Today I want to look at one of those measures: Consumer discretionary stocks versus consumer staples.
If you’re a long-only fund manager that believes the market is headed higher, you’re going to be in more aggressive areas of the market like discretionaries; stocks like cars, leisure, and entertainment.
If you believe the market is headed lower or isn’t going to do much, you’re going to be in the lower beta, often higher-dividend consumer staples stocks. Beer and toilet paper.
So, what’s happening in these sectors right now?
The Equal-Weight Consumer Discretionary vs Equal-Weight Consumer Staples ratio continues to struggle with a flat 200-day moving average and a confluence of support/resistance. But it also just made new six-month highs this week.
While there’s work for this trend to do to confirm an intermediate-term uptrend, this is extremely constructive action and suggests that risk appetite among market participants is beginning to pick up.
Looking at the Cap-Weighted Consumer Discretionary sector versus the S&P 500, we see a constructive base forming above its 2015 highs.
This is a chart we’d much rather be buying than selling, especially if we break the 2018 highs.
The flip side of that is the Cap-Weighted Consumer Staples versus S&P 500 ratio, which is breaking back below support and making nearly six-month lows.

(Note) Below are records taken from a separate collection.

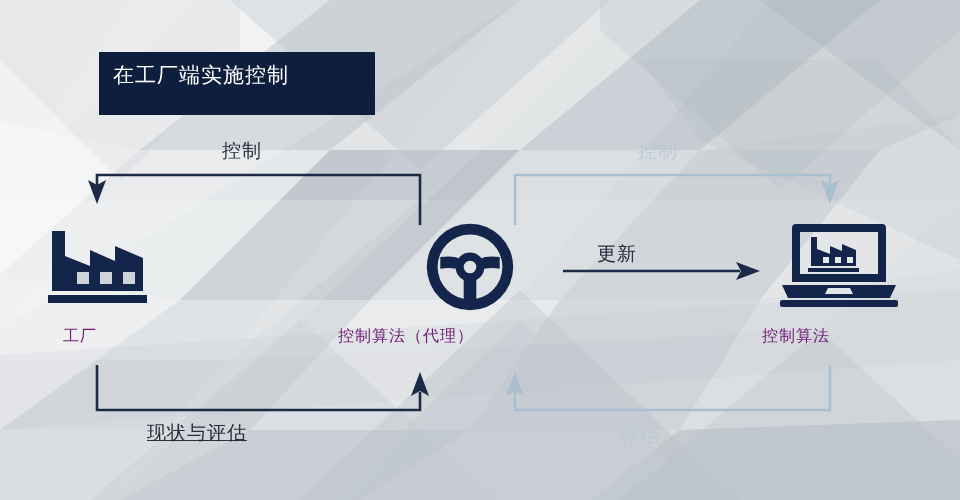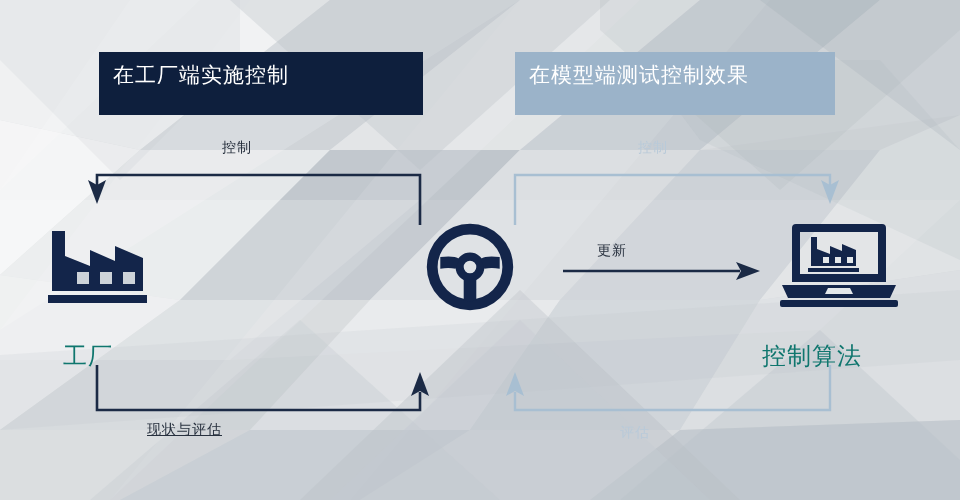--- a/index.html
+++ b/index.html
@@ -27,7 +27,7 @@
     white-space:nowrap;
   }
   #banner-left{
-    left:99px;top:52px;width:324px;height:63px;
+    left:99px;top:52px;width:276px;height:63px;
     background:#0e1f3d;
     padding:13px 0 16px 14px;
   }

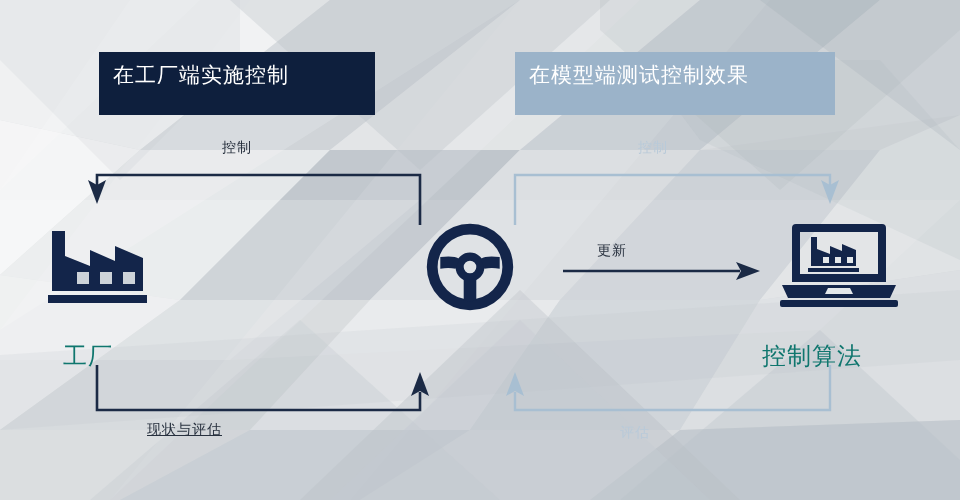--- a/index.html
+++ b/index.html
@@ -165,9 +165,6 @@
     <span>在工厂端实施控制</span>
   </div>
 
-  <div class="banner" id="banner-right">
-    <span>在模型端测试控制效果</span>
-  </div>
 
   <svg class="icon" id="icon-factory" viewBox="0 0 105 80">
     <g fill="#13254a">

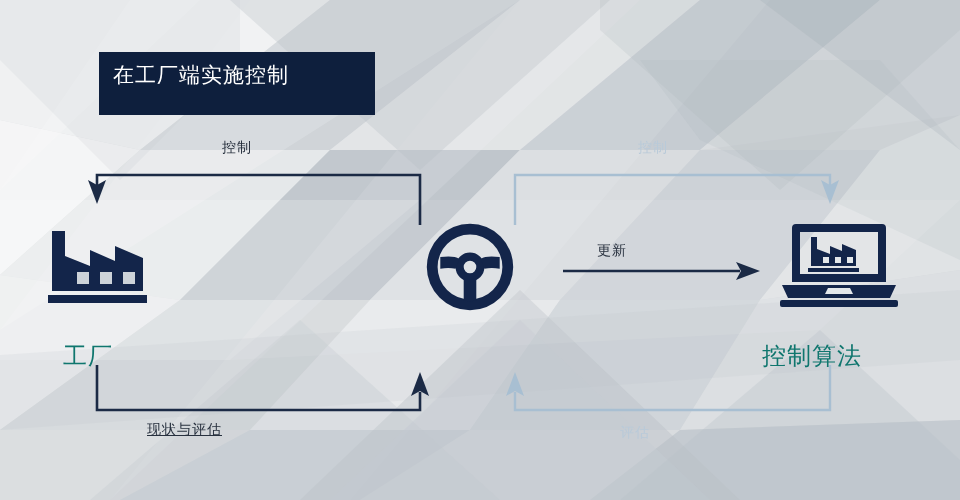--- a/index.html
+++ b/index.html
@@ -52,7 +52,7 @@
   
   .flow-label{
     position:absolute;z-index:5;
-    font-size:14px;white-space:nowrap;letter-spacing:1px;line-height:1;
+    font-size:19px;white-space:nowrap;letter-spacing:1px;line-height:1;
   }
   .flow-label.dark{color:#27303e;}
   .flow-label.light{color:#b9cad9;}

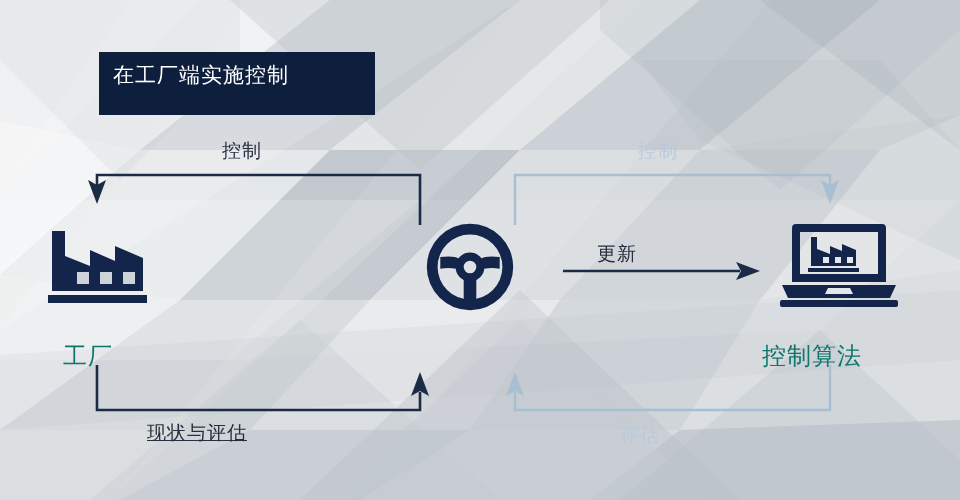--- a/index.html
+++ b/index.html
@@ -42,8 +42,8 @@
   
   .node-label{
     position:absolute;z-index:5;
-    font-size:24px;color:#0f766e;white-space:nowrap;
-    letter-spacing:1px;line-height:1;margin-top:16px;
+    font-size:16px;color:#701a75;white-space:nowrap;
+    letter-spacing:1px;line-height:1;
   }
   #label-factory{left:63px;top:328px;}
   #label-agent{left:338px;top:328px;}

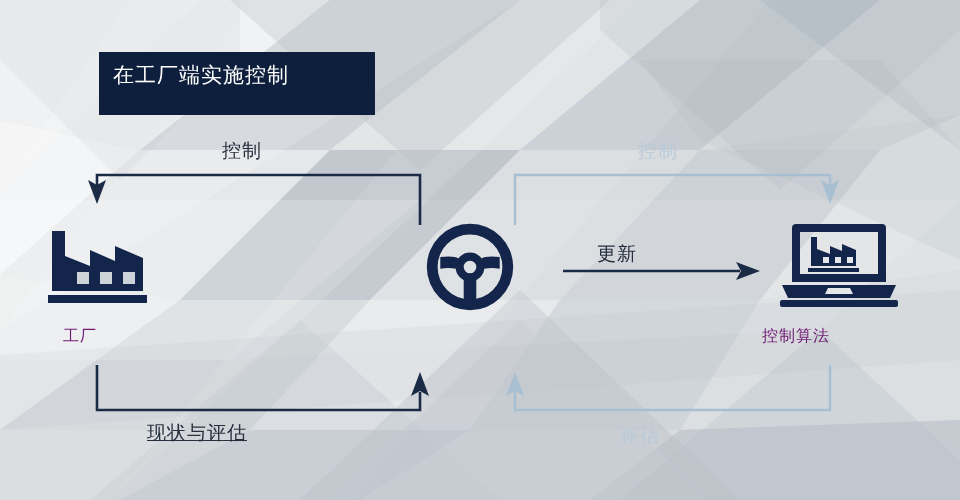--- a/index.html
+++ b/index.html
@@ -223,6 +223,7 @@
   </svg>
 
   <div class="node-label" id="label-factory">工厂</div>
+  <div class="node-label" id="label-agent">控制算法（代理）</div>
   <div class="node-label" id="label-model">控制算法</div>
 
   <div class="flow-label dark" id="flow-control-left">控制</div>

A major part of the bearish/neutral thesis has been the relative strength in staples, so if a new leg lower in this ratio is unfolding that would be a great sign for risk appetite.
The market continues to correct through time, rather than price.
This strength in consumer discretionary and weakness in staples is one data point in favor of the bulls.
RELATED:A Bullish Base Is Brewing
We need to see more data points like this start to emerge and support the recent price action before we can get more aggressive on the long side, but it’d be irresponsible of us to dismiss these developments outright.
That’s why today I sent a new trade recommendation to Breakout Profits subscribers based off this consumer discretionary trend, complete with well-defined risk levels, and buy and target prices.
I’ve been talking markets with Liz Claman for the better part of the last decade.
Whenever I’m in New York, I like to swing by the Fox studios to say hello.
This week we discussed the relative strength in semiconductors and how I think they will lead stocks and the S&P 500 to new all-time highs.
That does it for this week. Have a fantastic weekend.